Copy out every record below exactly as written, but leave out any pictures.

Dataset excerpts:

-----

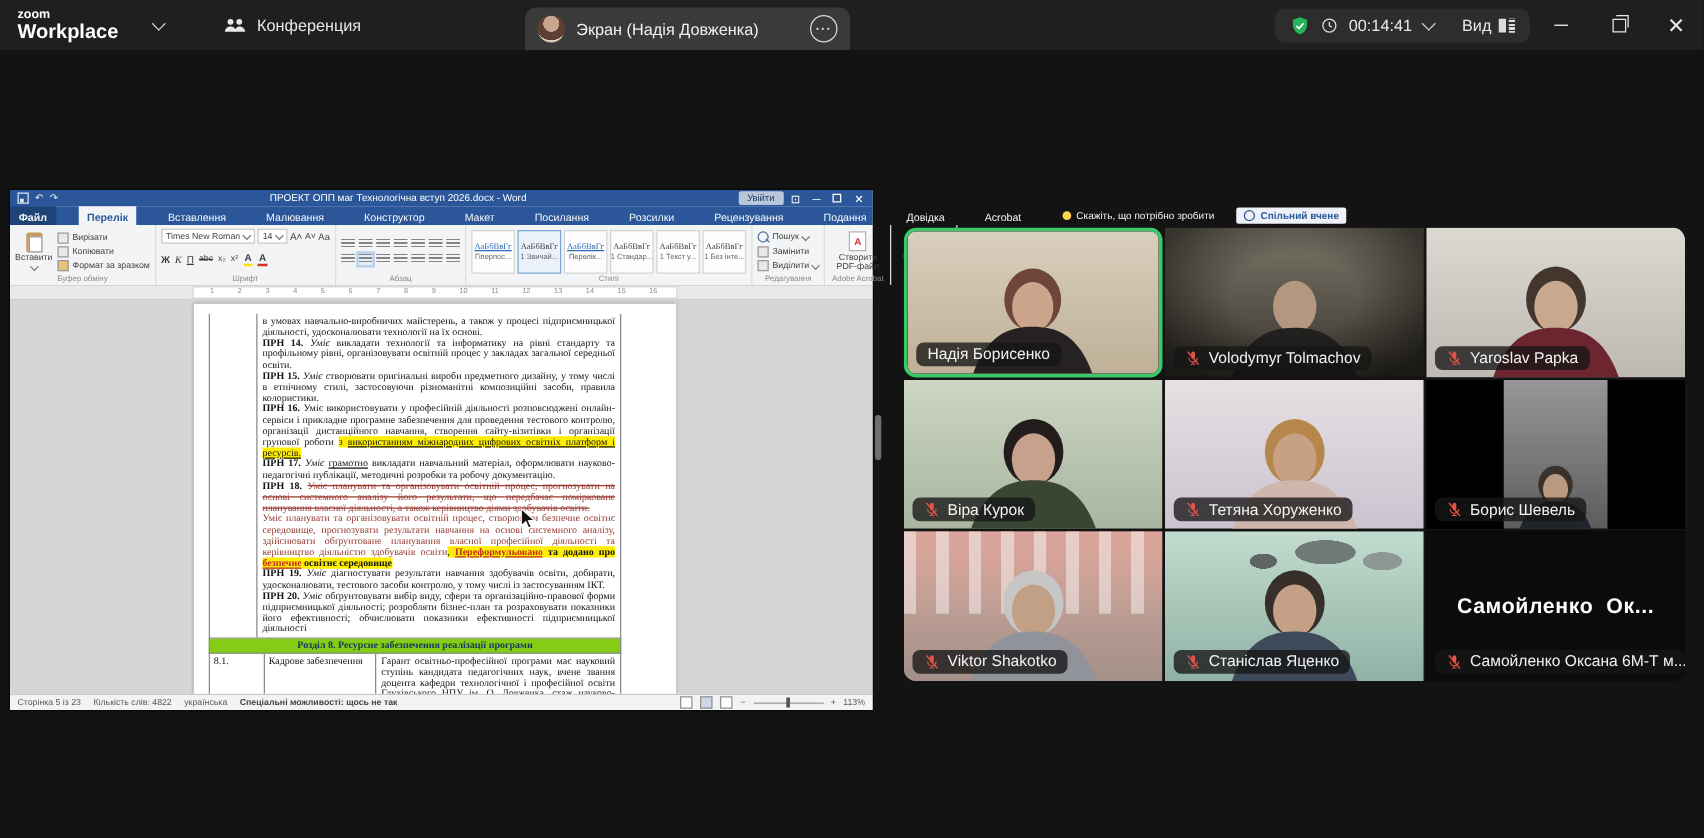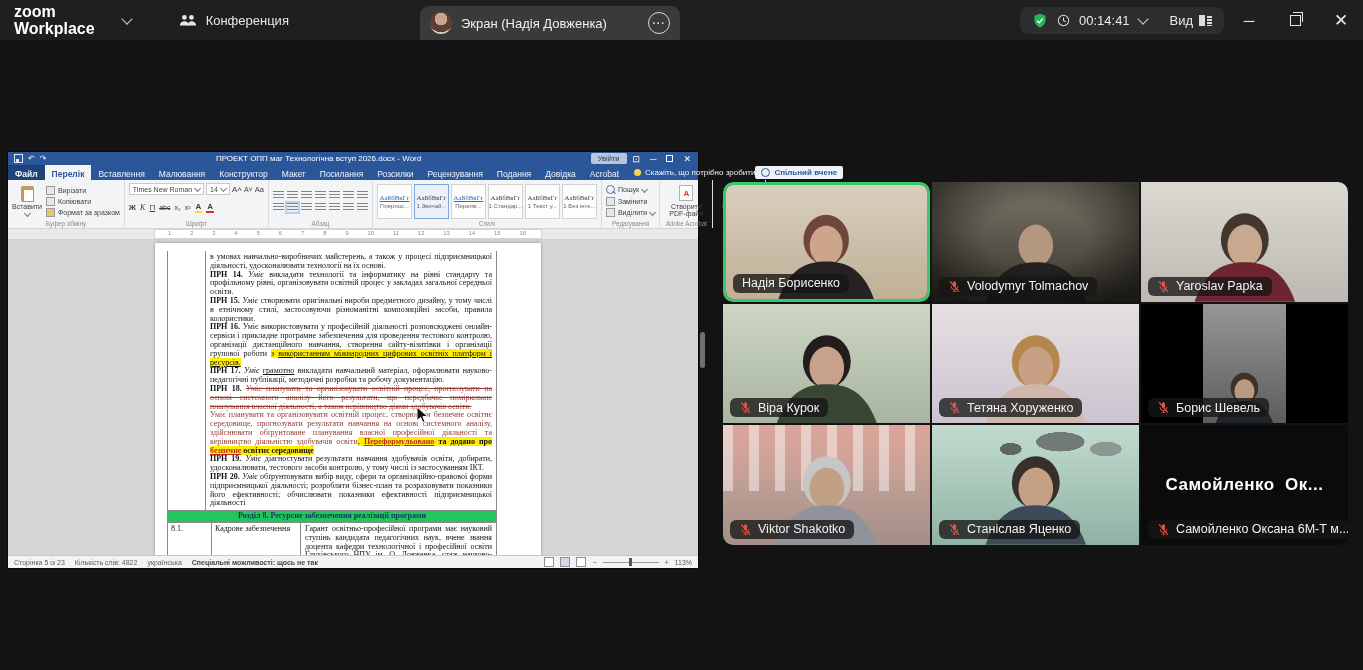--- a/index.html
+++ b/index.html
@@ -8,7 +8,7 @@
   
   .topbar{position:absolute;left:0;top:0;width:1363px;height:40px;background:#1f1f1f;display:flex;align-items:center;}
   .logo{margin-left:14px;line-height:1;color:#fff;}
-  .logo .l1{font-size:16px;font-weight:600;display:block;}
+  .logo .l1{font-size:10px;font-weight:600;display:block;}
   .logo .l2{font-size:16px;font-weight:700;display:block;margin-top:1px;}
   .chev{width:7px;height:7px;border-right:1.6px solid #cfcfcf;border-bottom:1.6px solid #cfcfcf;
         transform:rotate(45deg);display:inline-block;margin:0 0 3px 0;}

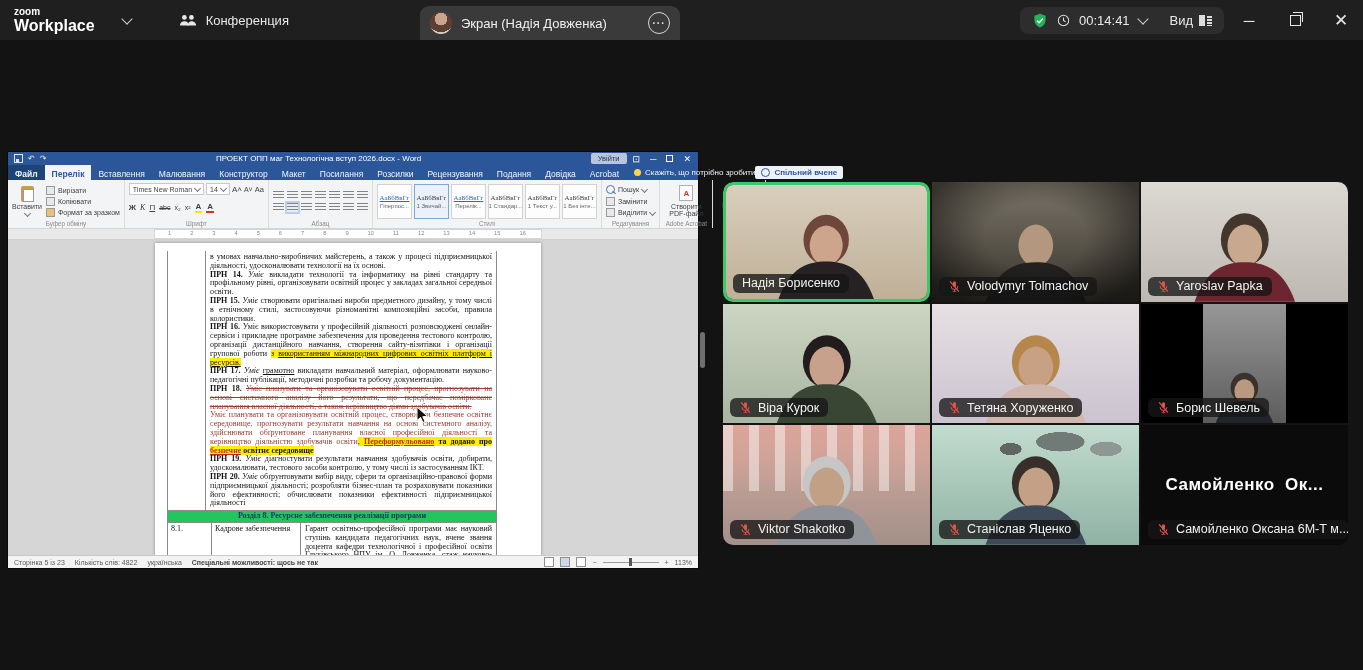--- a/index.html
+++ b/index.html
@@ -43,7 +43,7 @@
   .signin{background:#b9c6da;color:#1d3a63;border-radius:2px;padding:1px 7px;font-size:7.5px;margin-right:6px;}
   .wtctl{display:flex;gap:10px;margin-right:7px;align-items:center;font-size:9px;}
   .wrest{width:5px;height:5px;border:1px solid #fff;}
-  .wtabs{height:15px;background:#2b579a;display:flex;align-items:stretch;font-size:8.5px;color:#f2f5fa;flex:0 0 auto;}
+  .wtabs{height:15px;background:#2b579a;display:flex;align-items:stretch;font-size:8.5px;color:#f2f5fa;flex:0 0 auto;gap:18px;}
   .wtab{padding:2px 7px 0;display:flex;align-items:center;white-space:nowrap;}
   .wtab.file{background:#1e4376;font-weight:700;}
   .wtab.active{background:#f3f4f6;color:#2b579a;font-weight:700;}

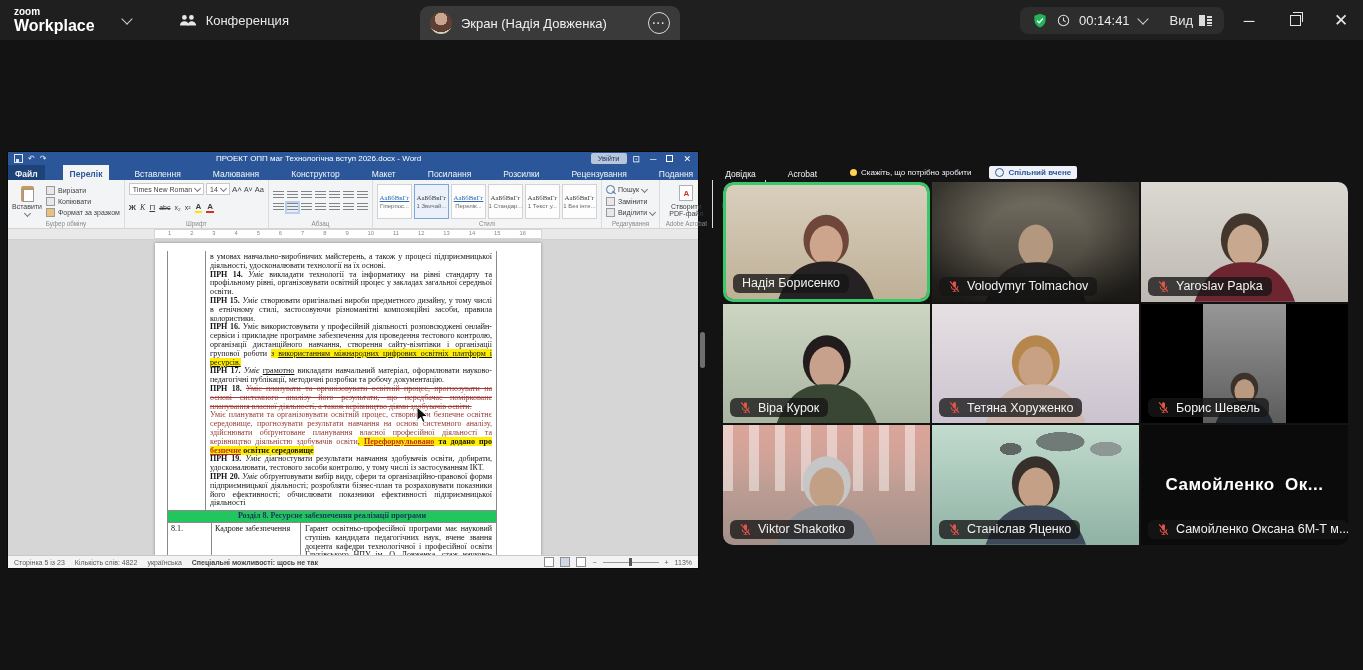--- a/index.html
+++ b/index.html
@@ -105,7 +105,7 @@
   .rs{text-decoration:line-through;margin-top:14px;}
   .rhl{background:#ffee00;}
   .rc-del{color:#9a3c34;} .rc-ins{color:#93392f;} .rc-red{color:#c22a1e;}
-  .thead{background:#22c55e;border:1px solid #8a8a8a;border-top:none;text-align:center;font-weight:700;color:#17365d;padding:1px 0;}
+  .thead{background:#84cc16;border:1px solid #8a8a8a;border-top:none;text-align:center;font-weight:700;color:#17365d;padding:1px 0;}
   .trow{display:flex;border:1px solid #8a8a8a;border-top:none;}
   .tc1{width:37px;border-right:1px solid #8a8a8a;padding:2px 3px;flex:0 0 auto;}
   .tc2{width:82px;border-right:1px solid #8a8a8a;padding:2px 3px;flex:0 0 auto;}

-----

• [Response for this exercise]:
--- a/index.html
+++ b/index.html
@@ -8,7 +8,7 @@
   
   .topbar{position:absolute;left:0;top:0;width:1363px;height:40px;background:#1f1f1f;display:flex;align-items:center;}
   .logo{margin-left:14px;line-height:1;color:#fff;}
-  .logo .l1{font-size:16px;font-weight:600;display:block;}
+  .logo .l1{font-size:10px;font-weight:600;display:block;}
   .logo .l2{font-size:16px;font-weight:700;display:block;margin-top:1px;}
   .chev{width:7px;height:7px;border-right:1.6px solid #cfcfcf;border-bottom:1.6px solid #cfcfcf;
         transform:rotate(45deg);display:inline-block;margin:0 0 3px 0;}

--- a/index.html
+++ b/index.html
@@ -43,7 +43,7 @@
   .signin{background:#b9c6da;color:#1d3a63;border-radius:2px;padding:1px 7px;font-size:7.5px;margin-right:6px;}
   .wtctl{display:flex;gap:10px;margin-right:7px;align-items:center;font-size:9px;}
   .wrest{width:5px;height:5px;border:1px solid #fff;}
-  .wtabs{height:15px;background:#2b579a;display:flex;align-items:stretch;font-size:8.5px;color:#f2f5fa;flex:0 0 auto;}
+  .wtabs{height:15px;background:#2b579a;display:flex;align-items:stretch;font-size:8.5px;color:#f2f5fa;flex:0 0 auto;gap:18px;}
   .wtab{padding:2px 7px 0;display:flex;align-items:center;white-space:nowrap;}
   .wtab.file{background:#1e4376;font-weight:700;}
   .wtab.active{background:#f3f4f6;color:#2b579a;font-weight:700;}

--- a/index.html
+++ b/index.html
@@ -105,7 +105,7 @@
   .rs{text-decoration:line-through;margin-top:14px;}
   .rhl{background:#ffee00;}
   .rc-del{color:#9a3c34;} .rc-ins{color:#93392f;} .rc-red{color:#c22a1e;}
-  .thead{background:#22c55e;border:1px solid #8a8a8a;border-top:none;text-align:center;font-weight:700;color:#17365d;padding:1px 0;}
+  .thead{background:#84cc16;border:1px solid #8a8a8a;border-top:none;text-align:center;font-weight:700;color:#17365d;padding:1px 0;}
   .trow{display:flex;border:1px solid #8a8a8a;border-top:none;}
   .tc1{width:37px;border-right:1px solid #8a8a8a;padding:2px 3px;flex:0 0 auto;}
   .tc2{width:82px;border-right:1px solid #8a8a8a;padding:2px 3px;flex:0 0 auto;}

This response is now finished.